First, navigate to “Creating Enterprise Search Metadata Property Mappings with PowerShell.” Notice that you may have difficulty reading the story because the Microsoft ad’s close button auto positions itself so you can’t get rid of the ad. Pretty annoying on some netbooks, including my Toshiba NB305.

Second, the author of the article is annoyed, but he apparently finds his solution spot on as something germane to open source search. Frankly I don’t get the link between manual scripting to perform a common function and open source search. Well, that’s what comes from getting old and becoming less tolerant of stuff that simply does not work unless there is a generous amount of time to fix a commercial product.

What’s broken?
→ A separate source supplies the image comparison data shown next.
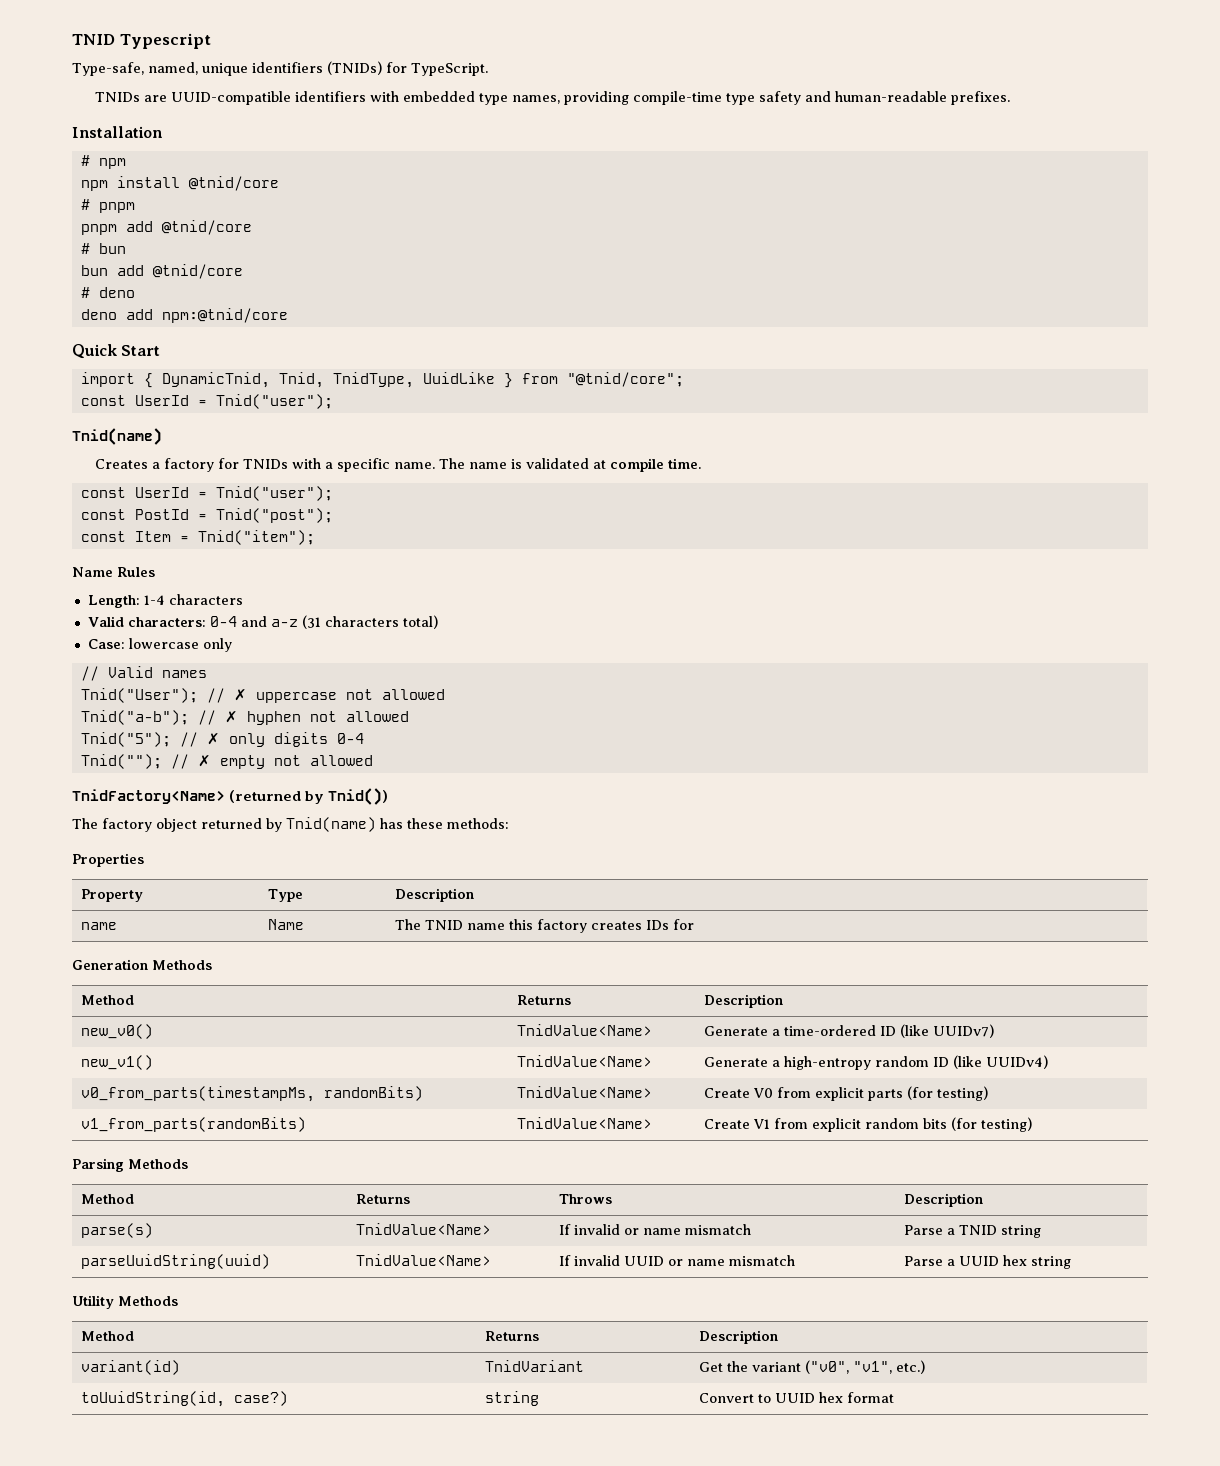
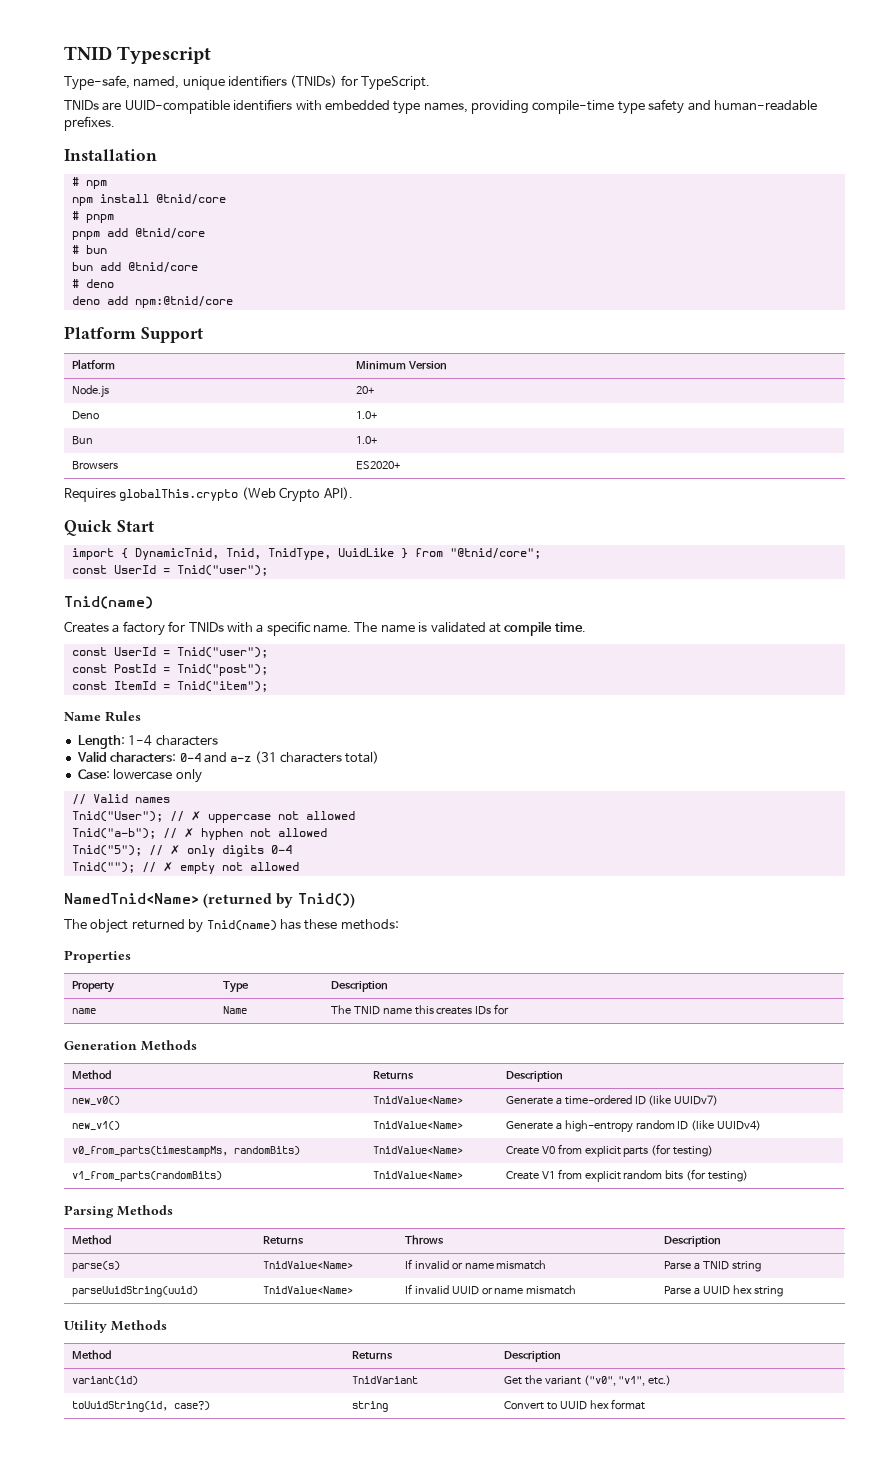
+ Platform Support
+ Platform | Minimum Version
+ Node.js | 20+
+ Deno | 1.0+
+ Bun | 1.0+
+ Browsers | ES2020+
+ Requires globalThis.crypto (Web Crypto API).
- const Item = Tnid("item");
+ const ItemId = Tnid("item");
- TnidFactory<Name> (returned by Tnid())
+ NamedTnid<Name> (returned by Tnid())
- The factory object returned by Tnid(name) has these methods:
+ The object returned by Tnid(name) has these methods:
- name | Name | The TNID name this factory creates IDs for
+ name | Name | The TNID name this creates IDs for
Here’s the problem:

One of the things that drove me absolutely nuts about Enterprise Search in MOSS 2007 was that there was no built-in way to export your managed property mappings and install them on a new server.  A third party utility on CodePlex helped, but it was still less than ideal.  With SharePoint 2010, well you still really can’t export your property mappings to a file, but you do get a lot of flexibility using PowerShell.

And the fix?

You use the baker’s dozen lines of code in the write up, substitute your own variable names, and presto, you can get access to that hard won metadata. Here’s the author’s key point:

It seems like a lot but it really isn’t.  I create two managed properties (TestProperty1 and TestProperty2).  In the case of TestProperty2, I actually map two crawled properties to it.

In my opinion, this type of manual solution is great for those with time to burn and money to pay advisors. Flip the problem. Why aren’t basic functions included in Microsoft’s enterprise search solutions? Oh, and what about that short cut for reindexing? Bet that works like a champ for some users. Little wonder that third party search solutions for SharePoint are thriving. And the open source angle? Beats me.